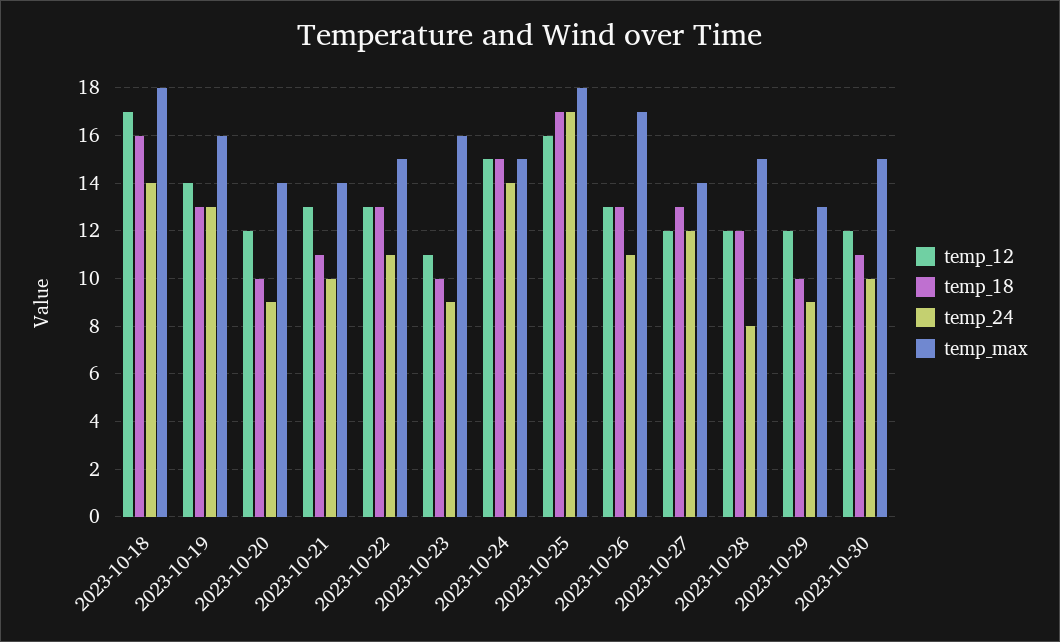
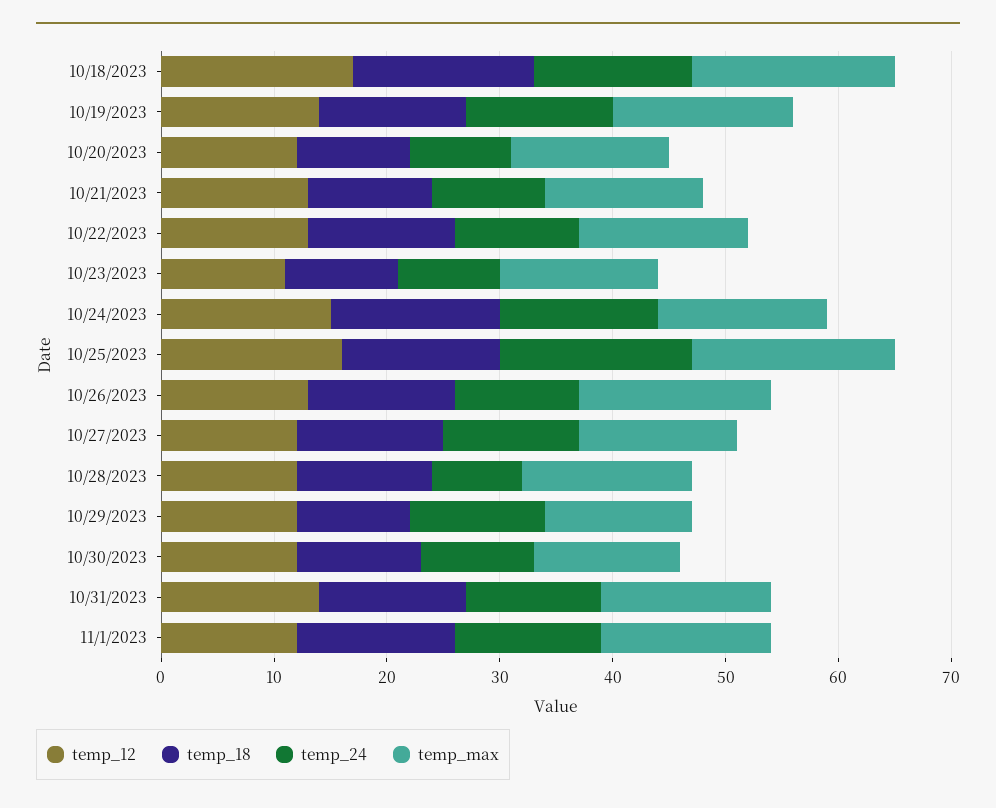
temp_max, 2023-10-23: 16 -> 14
temp_18, 2023-10-25: 17 -> 14
temp_24, 2023-10-29: 9 -> 12
temp_max, 2023-10-30: 15 -> 13
temp_12, 10/31/2023: none -> 14
temp_18, 10/31/2023: none -> 13
temp_24, 10/31/2023: none -> 12
temp_max, 10/31/2023: none -> 15
temp_12, 11/1/2023: none -> 12
temp_18, 11/1/2023: none -> 14
temp_24, 11/1/2023: none -> 13
temp_max, 11/1/2023: none -> 15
──────────────────────────────
# Problem description
Beginning at the line that contains "temp_12, 11/1/2023: none -> 12", give again every line down to the end of the material, exactly as written, and stop there.

# Your solution
temp_12, 11/1/2023: none -> 12
temp_18, 11/1/2023: none -> 14
temp_24, 11/1/2023: none -> 13
temp_max, 11/1/2023: none -> 15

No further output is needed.